▶ **What you need to do**
Pictures aside, each entry has to be returned exactly as it stands.
--- Provided entries ---
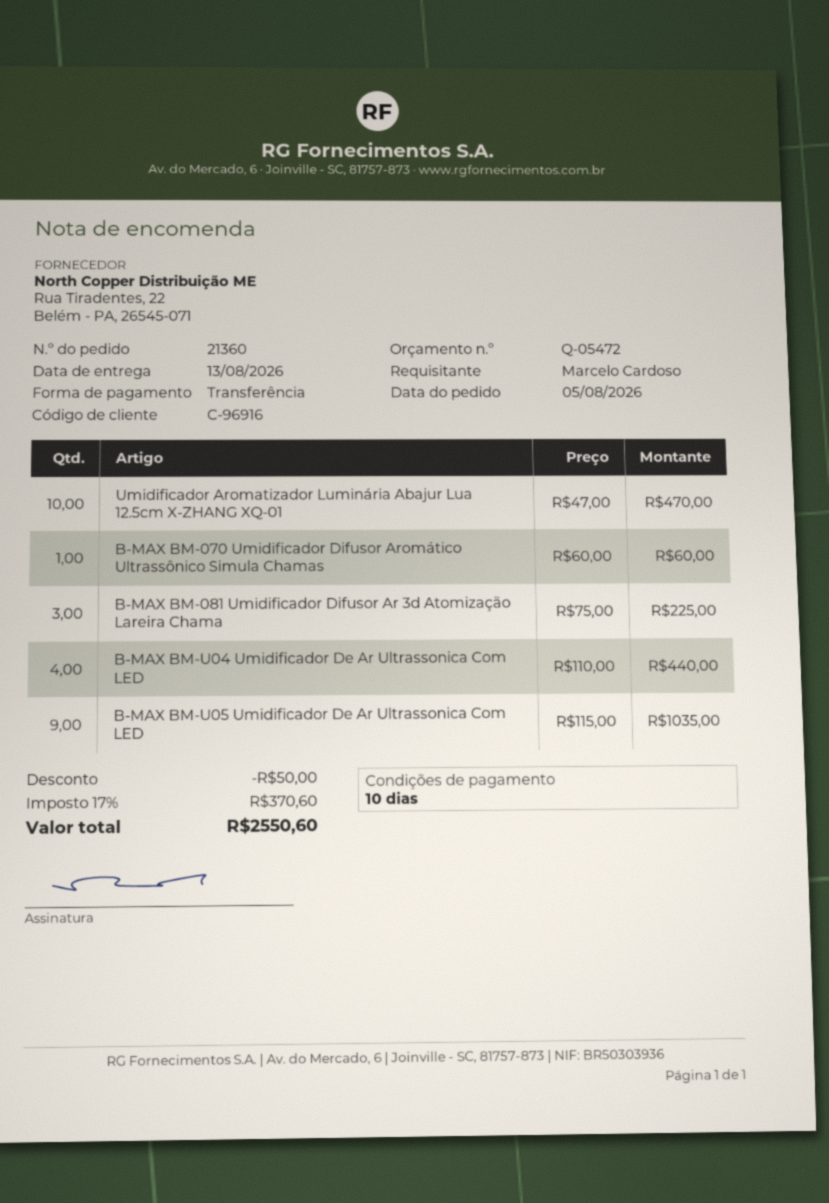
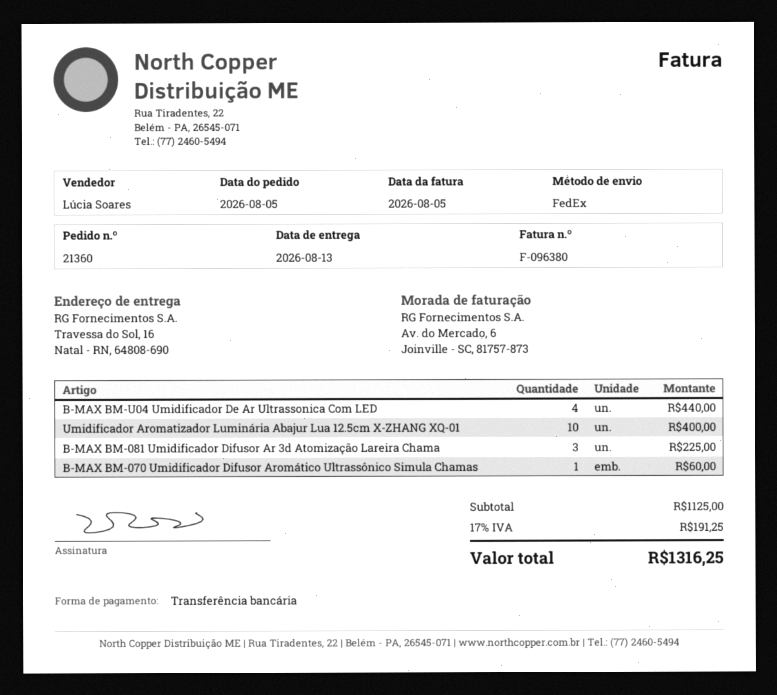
Umidificador Aromatizador Luminária Abajur Lua 12.5cm X-ZHANG XQ-01: 10 for 470.00 -> 10 for 400.00
B-MAX BM-U05 Umidificador De Ar Ultrassonica Com LED: 9 for 1035.00 -> none
discount: 50.00 -> none
tax: 17% = 370.60 -> 17% = 191.25
total: 2550.60 -> 1316.25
---
▶ **Result**
Umidificador Aromatizador Luminária Abajur Lua 12.5cm X-ZHANG XQ-01: 10 for 470.00 -> 10 for 400.00
B-MAX BM-U05 Umidificador De Ar Ultrassonica Com LED: 9 for 1035.00 -> none
discount: 50.00 -> none
tax: 17% = 370.60 -> 17% = 191.25
total: 2550.60 -> 1316.25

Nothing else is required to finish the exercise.